The data Start Marker

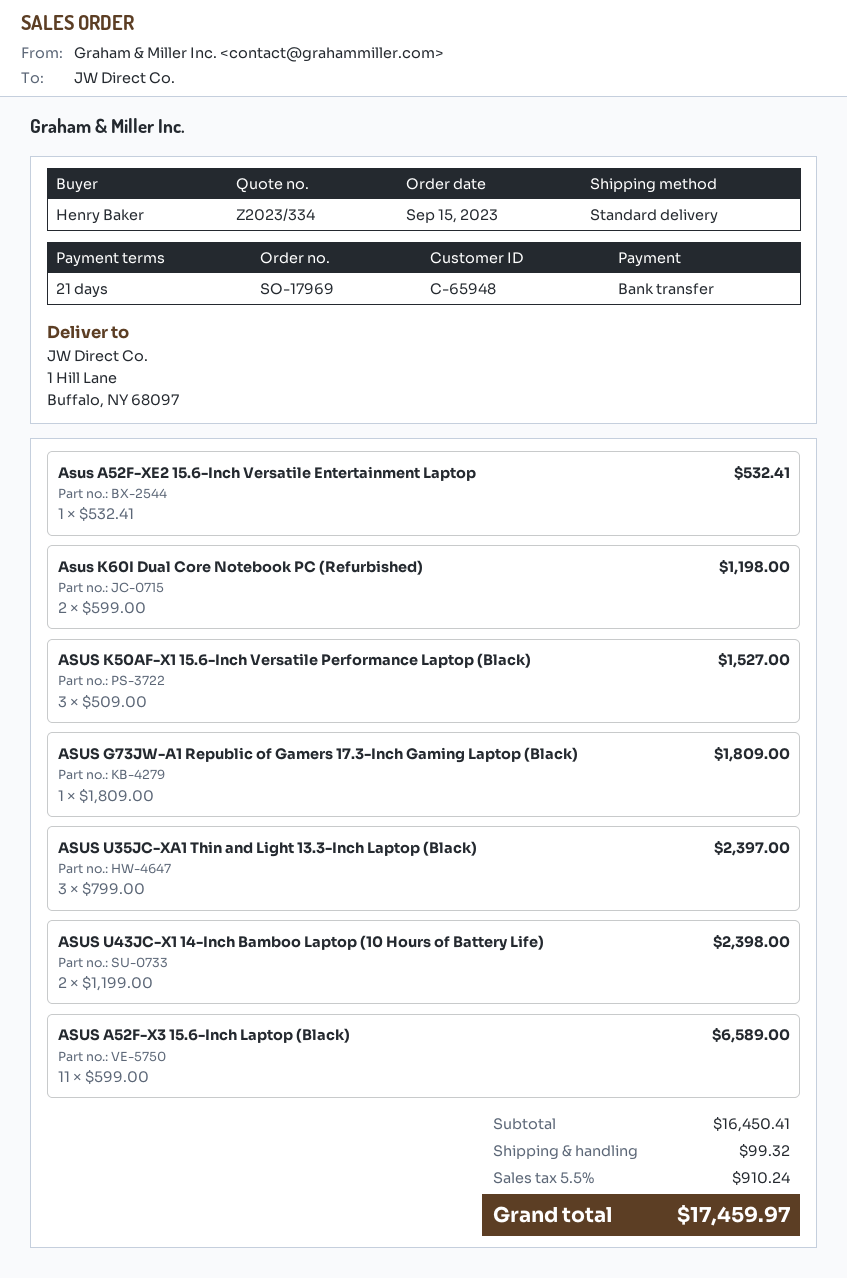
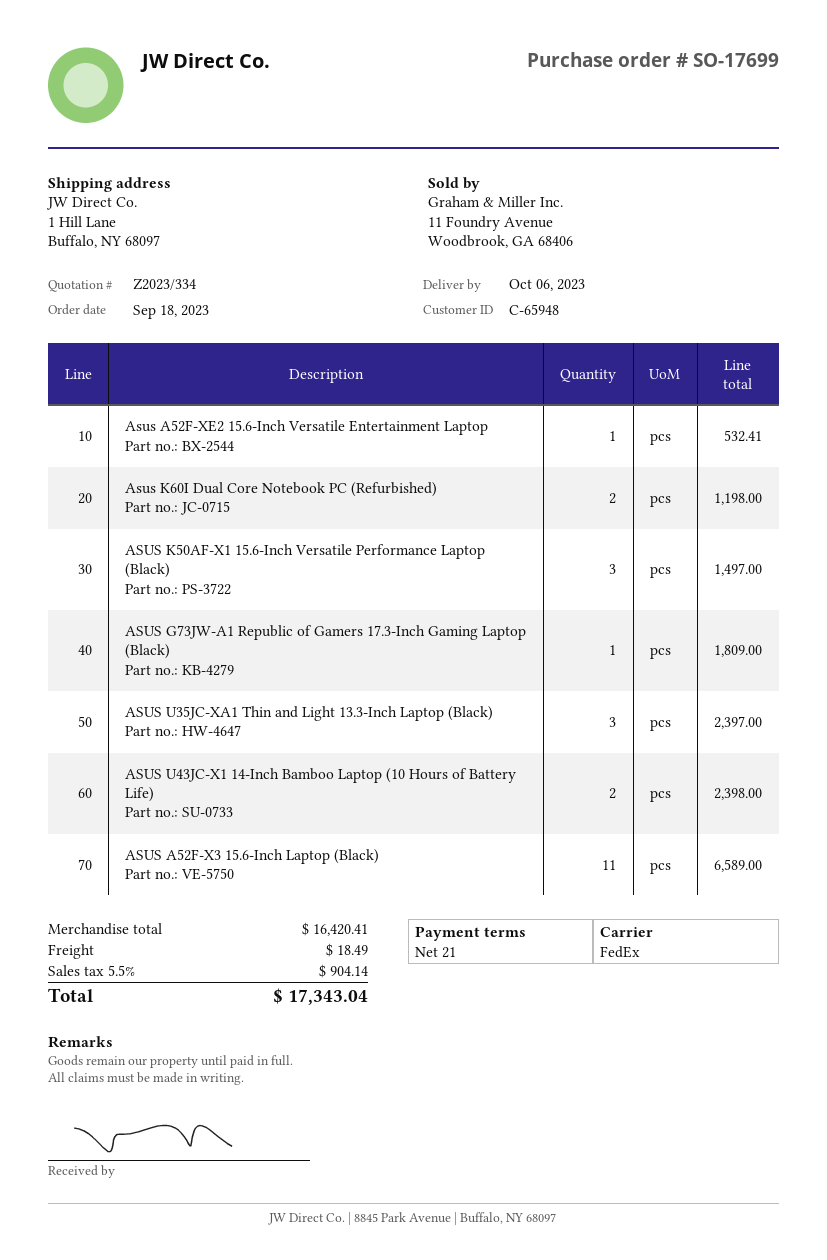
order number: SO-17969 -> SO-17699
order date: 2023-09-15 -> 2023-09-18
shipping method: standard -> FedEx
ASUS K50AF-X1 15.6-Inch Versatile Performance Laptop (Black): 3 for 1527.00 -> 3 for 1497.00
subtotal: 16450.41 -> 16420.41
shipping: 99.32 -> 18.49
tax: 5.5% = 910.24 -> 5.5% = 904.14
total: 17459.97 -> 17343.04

The data End Marker

[Instructions for the task] Throughout the listing, how many lines contain the string "shipping"? Give the number on its own.

[Answer for this exercise] 2